What you have to do:
Write out everything in the records exactly, apart from the pictures.

Data section:
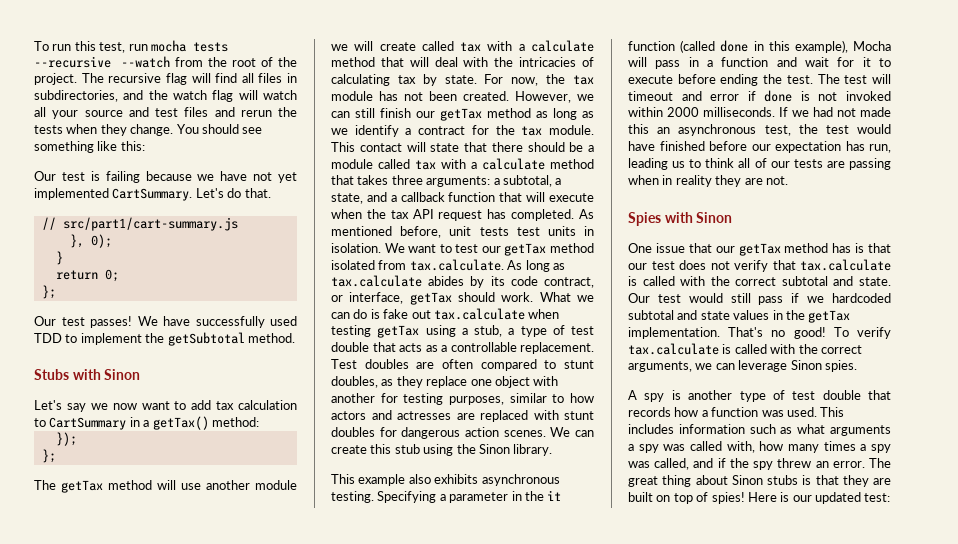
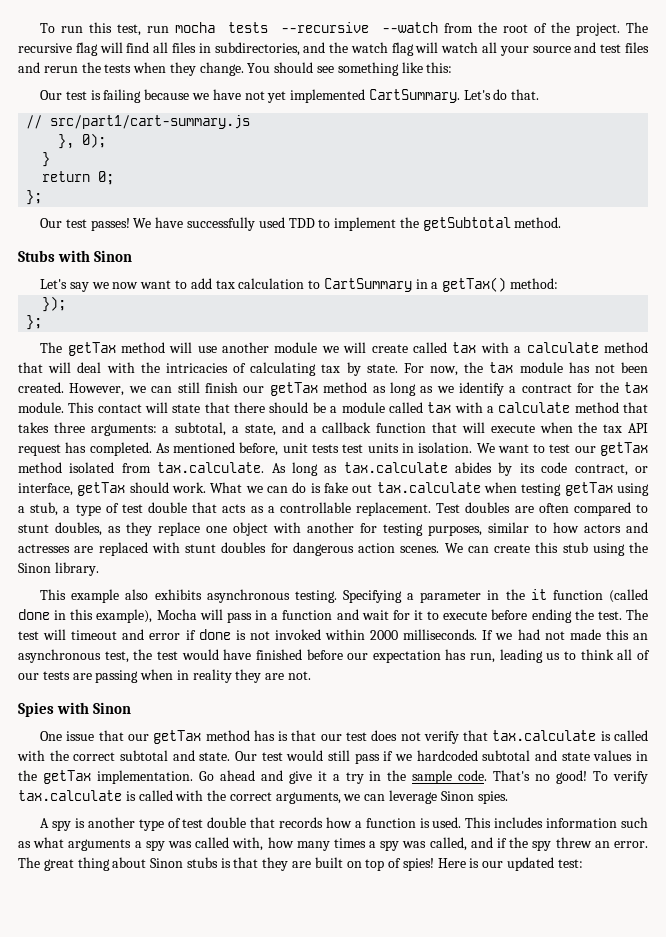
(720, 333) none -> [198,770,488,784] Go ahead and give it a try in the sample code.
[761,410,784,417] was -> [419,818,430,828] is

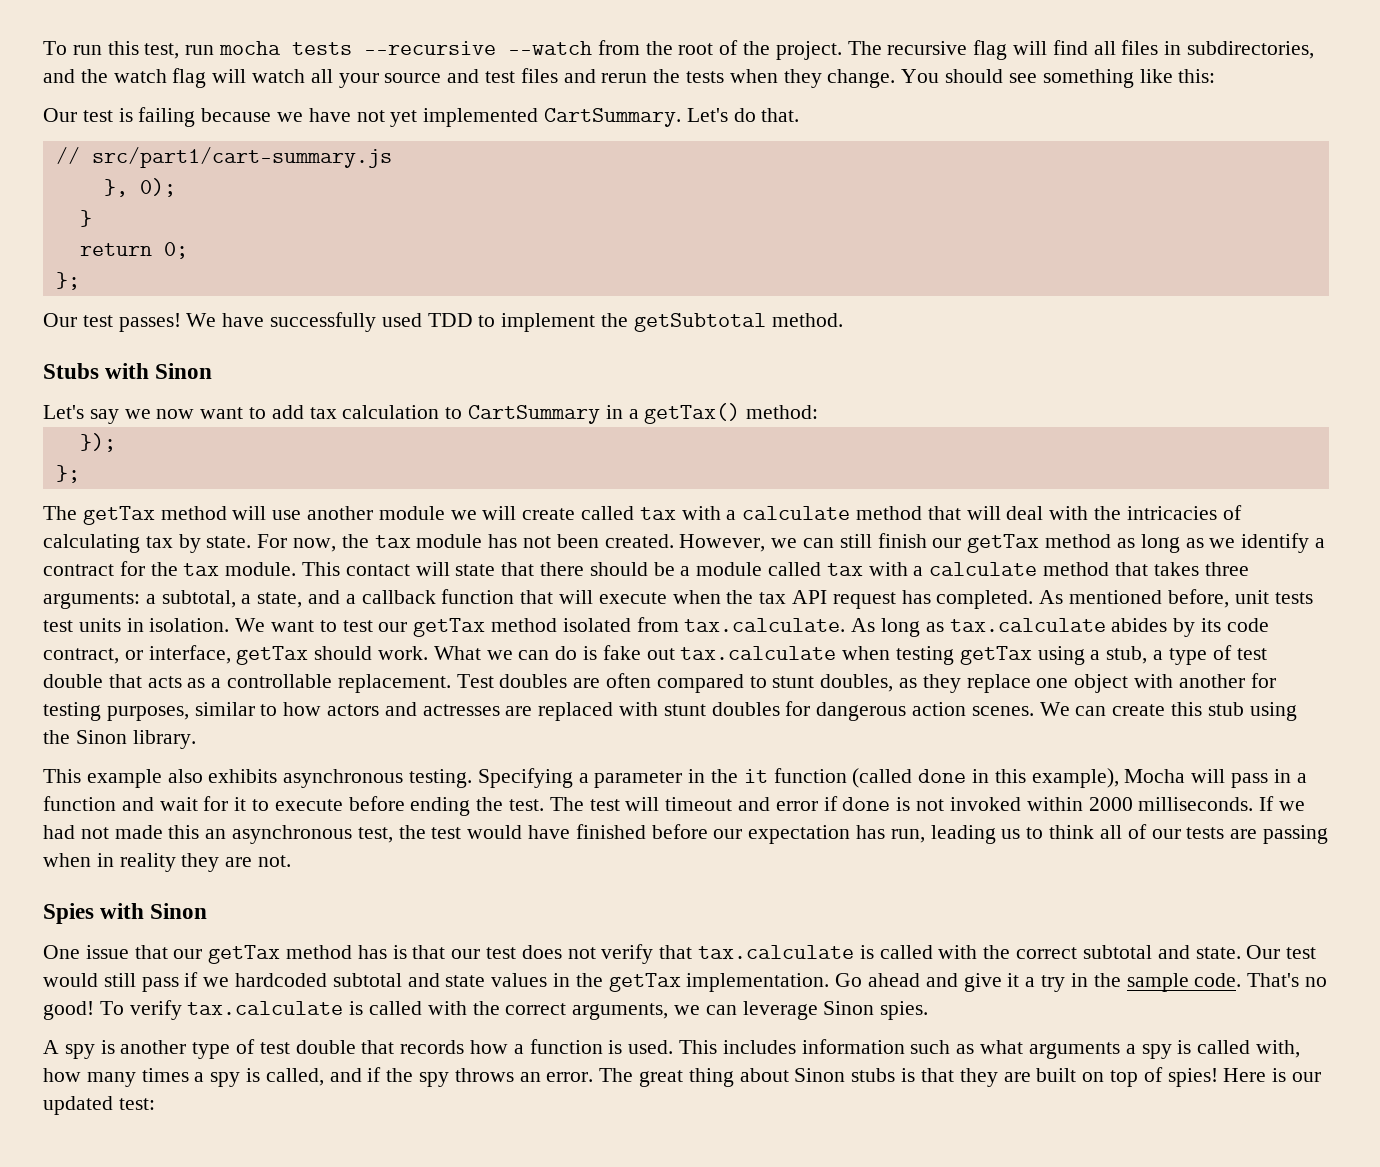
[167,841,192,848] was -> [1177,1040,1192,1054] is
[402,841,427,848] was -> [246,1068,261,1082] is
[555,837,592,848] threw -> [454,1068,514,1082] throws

Output of the exercise:
(720, 333) none -> [198,770,488,784] Go ahead and give it a try in the sample code.
[761,410,784,417] was -> [419,818,430,828] is

[167,841,192,848] was -> [1177,1040,1192,1054] is
[402,841,427,848] was -> [246,1068,261,1082] is
[555,837,592,848] threw -> [454,1068,514,1082] throws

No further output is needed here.